For LAD infarcts, a similar procedure was performed, but the AL2 was used to cannulate the ostium of the left main coronary artery and a balance middleweight universal wire advanced into the LAD, instead of the RCA. The percutaneous transluminal angioplasty balloon catheter was inflated after the first diagonal branch, followed by microsphere injection (5, 12). Six to 8 weeks were allowed for maturation of MI in all infarcted animals prior to terminal studies.
Immunohistochemical analysis
Animals were sedated, intubated, and placed under anesthesia as described above. Lateral neck dissections were performed, and the vagus nerve was isolated bilaterally. The nerve was followed superiorly, and the inferior vagal (nodose) ganglia were identified (Figure 1). Bilateral nodose ganglia from infarcted animals 6–8 weeks post-MI and from normal animals of similar weight were removed. Ganglia were fixed in 4% paraformaldehyde for 24 hours at 4°C and then embedded in paraffin. Tissue was sectioned (5 μm) longitudinally, and midsections of each ganglion with the largest cross-sectional area were used for staining. Sections were deparaffinized in 2 xylene washes followed by rehydration in 3 ethanol washes and water. Antigen retrieval was performed using EDTA buffer, pH 8.0 (90°C for 20 minutes; ab64216; Abcam). Slides were blocked for 1 hour in 3% BSA-TBS-0.2% Triton X-100 with 5% donkey serum and incubated overnight at 4 °C with primary antibody (Supplemental Table 2). Slides were subsequently incubated for 1 hour at room temperature with the appropriate affinity-purified F(ab′)2 fragment secondary antibody (Supplemental Table 2). Subsequent steps varied depending on the method of detection. For immunofluorescence, slides were counterstained and mounted using Vectashield with DAPI (Vector Laboratories; H-1200). Slides were imaged at ×100 original magnification (×10 objective, ×10 eyepiece) using a Zeiss LSM 880 with Airyscan. For bright-field detection, the avidin-biotin complex method (PK-6100; Vector Laboratories) of signal amplification followed by 3,3′-diaminobenzidine to induce chromogenic color development was used. Slides were then counterstained with Harris’s hematoxylin, dehydrated, and mounted with Permount (Fisher Chemical, Thermo Fisher Scientific; SP15-100). Slides were imaged at ×400 magnification (×40 objective, ×10 eyepiece) using an Aperio ScanScope AT (Leica Biosystems). The number of nodose neurons or glia expressing a particular antigen was quantified (NIH ImageJ 1.8.0) by 2 independent researchers. Data from left and right nodose were analyzed both by individual ganglia and by animal. All scale bars shown in figures are 50 μm.
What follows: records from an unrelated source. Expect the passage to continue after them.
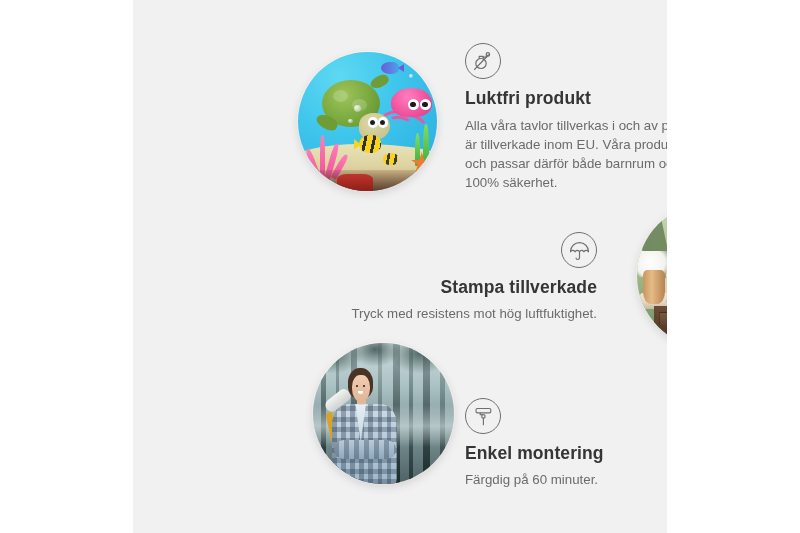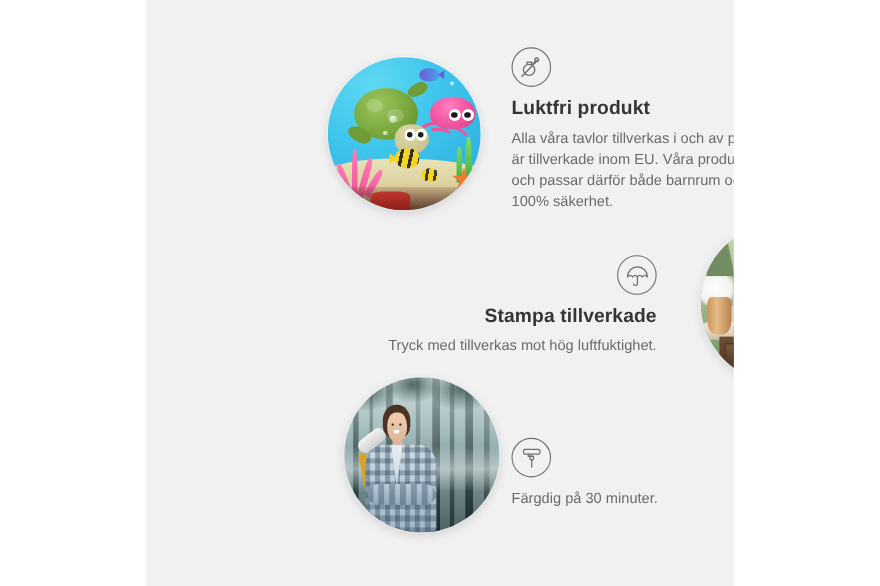"Tryck med tillverkas mot hög" p { text: tillverkas -> resistens }
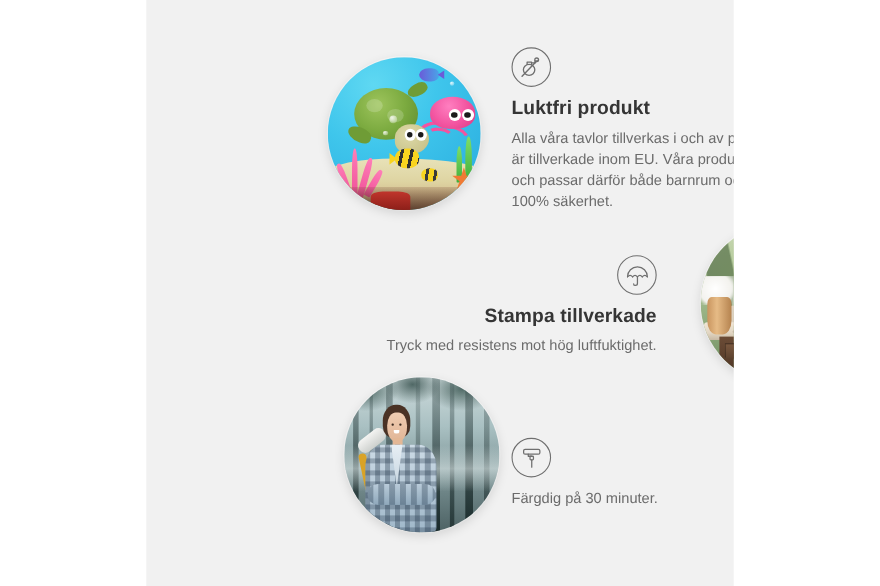"Enkel montering" h2 { html: none -> <h2>Enkel montering</h2> }
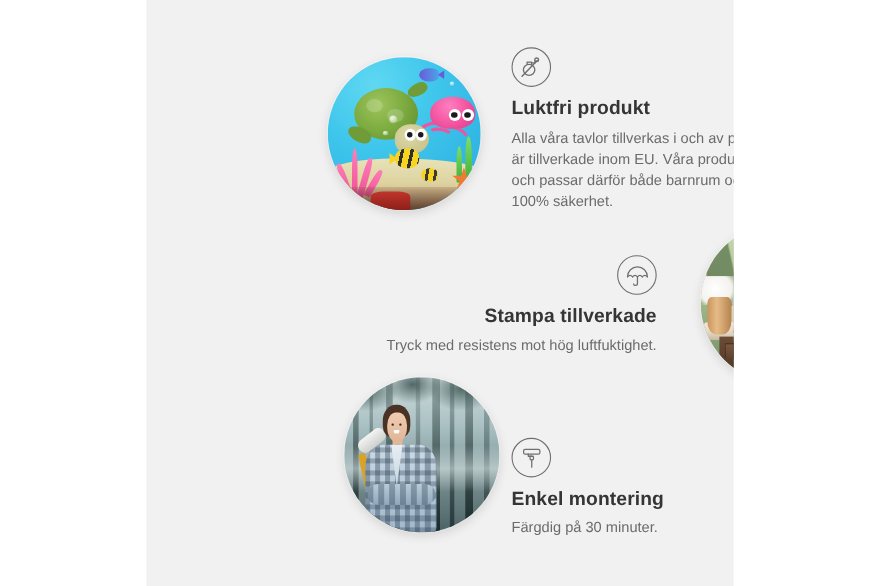"Färgdig på 30 minuter." p { text: 30 -> 60 }
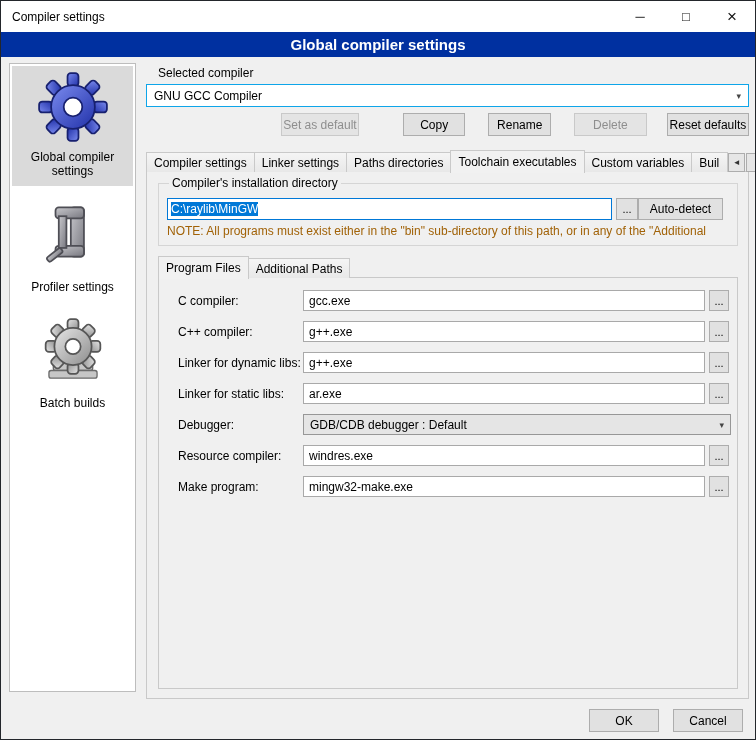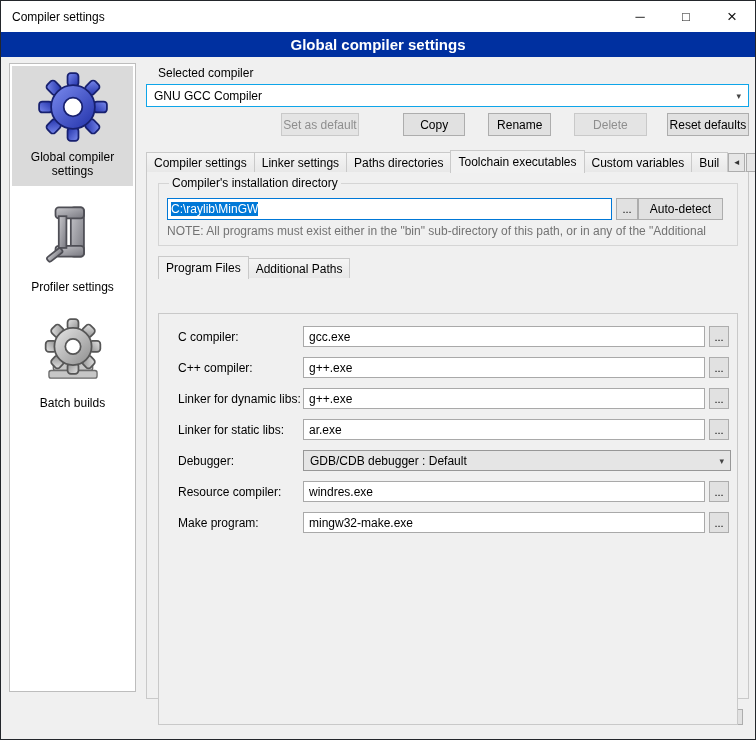"NOTE: All programs must exist" .note { color: #737373 -> #a16207 }
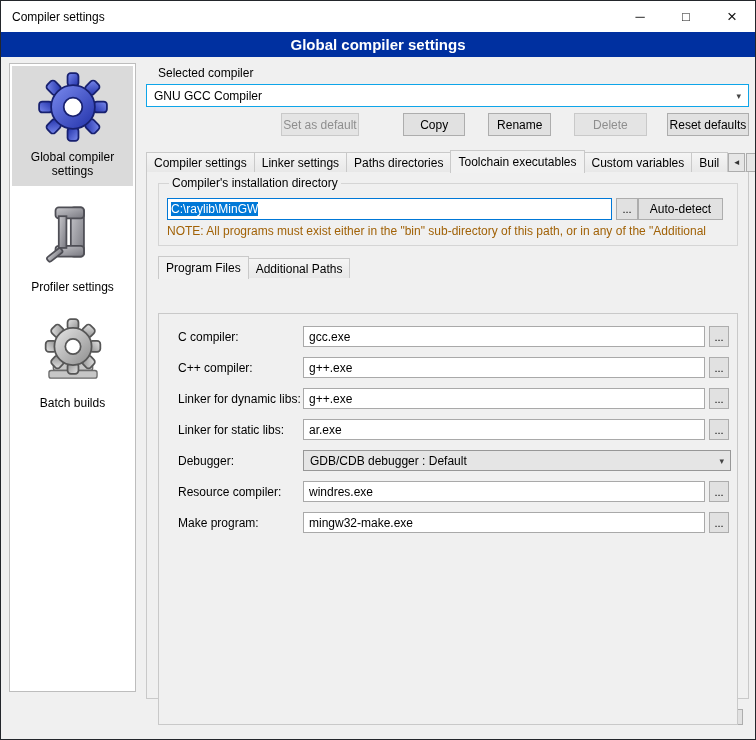"C compiler:" .inner-panel { margin-top: 36px -> none }
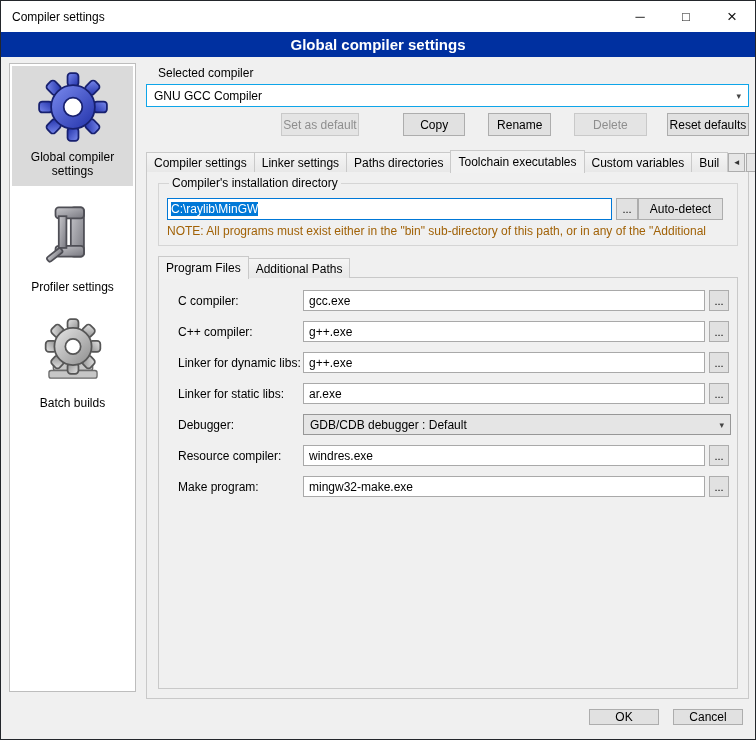"OK" .footer-btn { height: 16px -> 23px }
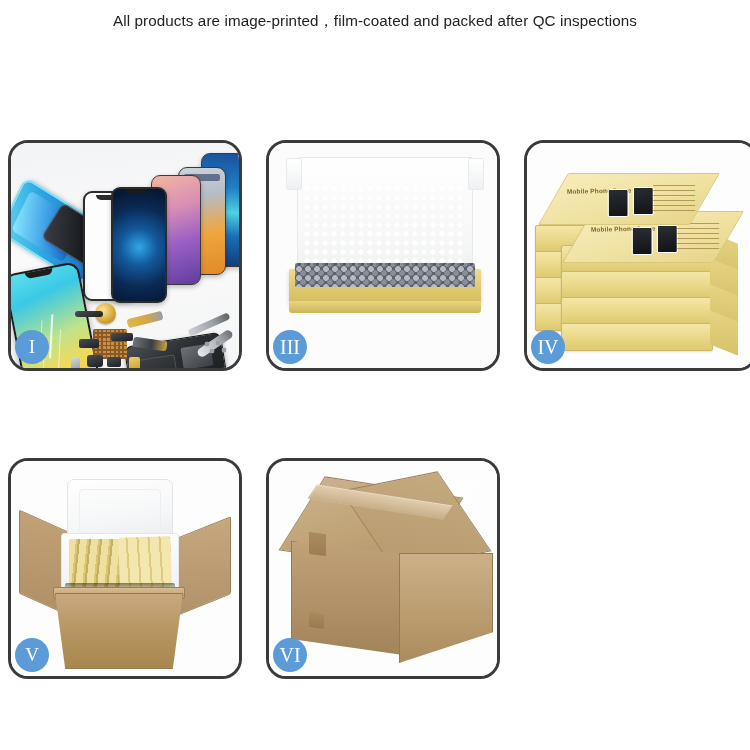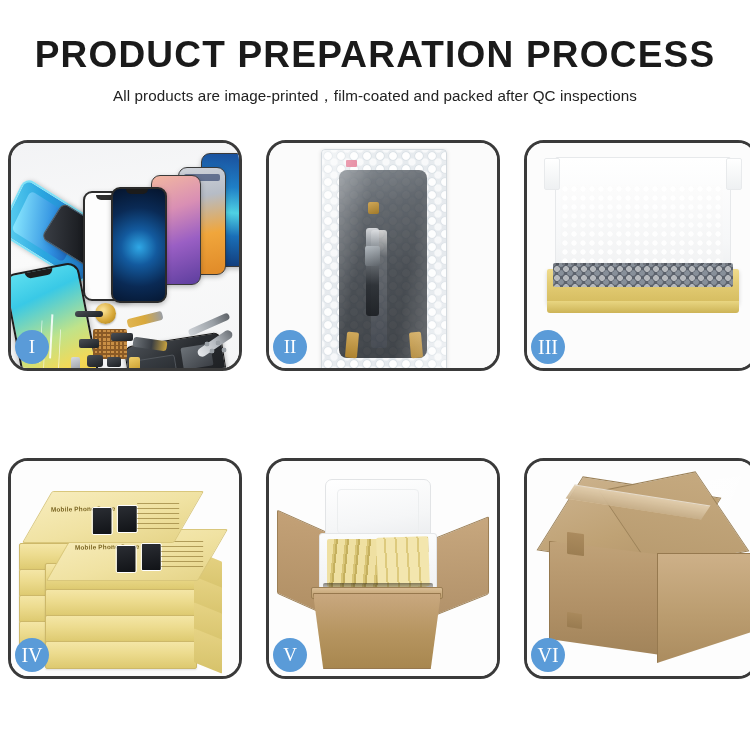"PRODUCT PREPARATION PROCESS" div.title { html: <div>PRODUCT PREPARATION PROCESS</div> -> none }
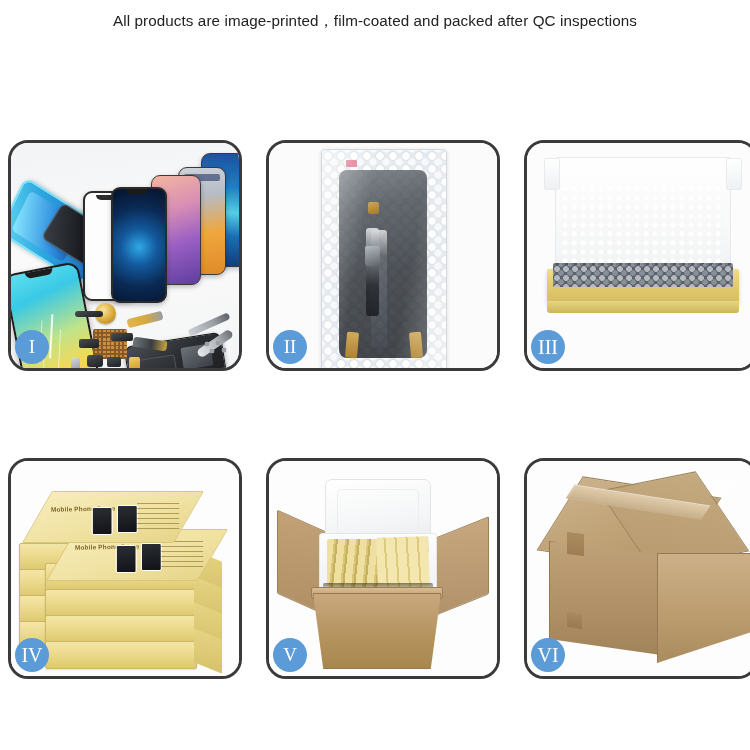"II" div.panel { html: <div> <div> <div></div> <div> <div></div> <div></div> <div></div> <div></div> <div></div> <div></div> <div></div> <div></div> </div> </div> <div>II</div> </div> -> none }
Surgical preparation for neural recording experiments
Animals were sedated, intubated, and placed under anesthesia as described above. Isoflurane was used for surgical procedures/sternotomy and transitioned to α-chloralose (MilliporeSigma; 50 mg/kg initial bolus, after that 20–35 mg/kg/h IV) for the neural recording portion of experiments. Depth of anesthesia was adjusted based on corneal reflex, jaw tone, and hemodynamics indices. Peripheral capillary oxygen saturation (SpO2), end-tidal CO2, and arterial blood gases were monitored throughout the experiments; tidal volume and/or respiratory rate were adjusted or sodium bicarbonate (HCO3) was administered to maintain a normal pH. Body temperature was monitored and adjusted using a water heating pad (Gaymar T/Pump, Gaymar Inc.). The CardioLab System (GE Healthcare) was used to record continuous 12-lead ECGs. Ventral precordial leads were placed posteriorly given sternotomy. The femoral and carotid arteries were cannulated to measure blood pressure and obtain access to the LV for pressure recordings, respectively. Sheaths were placed in the femoral veins for delivery of medications and saline. ECG, arterial pressure, and LVP were digitized (Power 1401, Cambridge Electronic Design); stored; and analyzed off-line (Spike2, Cambridge Electronic Design). Fentanyl boluses (20–30 mcg/kg) were used during sternotomy to reduce discomfort. Sodium pentobarbital (Med-Pharmex Inc.; 100 mg/kg IV) followed by saturated KCl (MilliporeSigma; 1–2 mg/kg IV) was used for euthanasia.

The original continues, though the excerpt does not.